** Opening Exercise material block **
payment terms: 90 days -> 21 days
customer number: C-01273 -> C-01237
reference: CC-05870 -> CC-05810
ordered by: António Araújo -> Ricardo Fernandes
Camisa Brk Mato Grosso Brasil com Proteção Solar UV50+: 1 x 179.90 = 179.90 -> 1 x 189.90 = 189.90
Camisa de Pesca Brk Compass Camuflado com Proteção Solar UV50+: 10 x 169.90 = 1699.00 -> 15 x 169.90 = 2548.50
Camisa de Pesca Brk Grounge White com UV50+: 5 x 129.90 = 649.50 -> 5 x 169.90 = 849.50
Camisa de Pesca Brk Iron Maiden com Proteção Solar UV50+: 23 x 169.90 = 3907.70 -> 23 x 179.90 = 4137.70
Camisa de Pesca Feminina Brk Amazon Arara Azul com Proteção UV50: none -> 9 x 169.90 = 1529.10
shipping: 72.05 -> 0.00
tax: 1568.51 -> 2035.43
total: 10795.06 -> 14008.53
** Closing Exercise material block **
- Problem requirements
Only the lines from the one bearing "Camisa de Pesca Brk Grounge" to the end of the material belong in the answer; set them down verbatim.

- Response to the task
Camisa de Pesca Brk Grounge White com UV50+: 5 x 129.90 = 649.50 -> 5 x 169.90 = 849.50
Camisa de Pesca Brk Iron Maiden com Proteção Solar UV50+: 23 x 169.90 = 3907.70 -> 23 x 179.90 = 4137.70
Camisa de Pesca Feminina Brk Amazon Arara Azul com Proteção UV50: none -> 9 x 169.90 = 1529.10
shipping: 72.05 -> 0.00
tax: 1568.51 -> 2035.43
total: 10795.06 -> 14008.53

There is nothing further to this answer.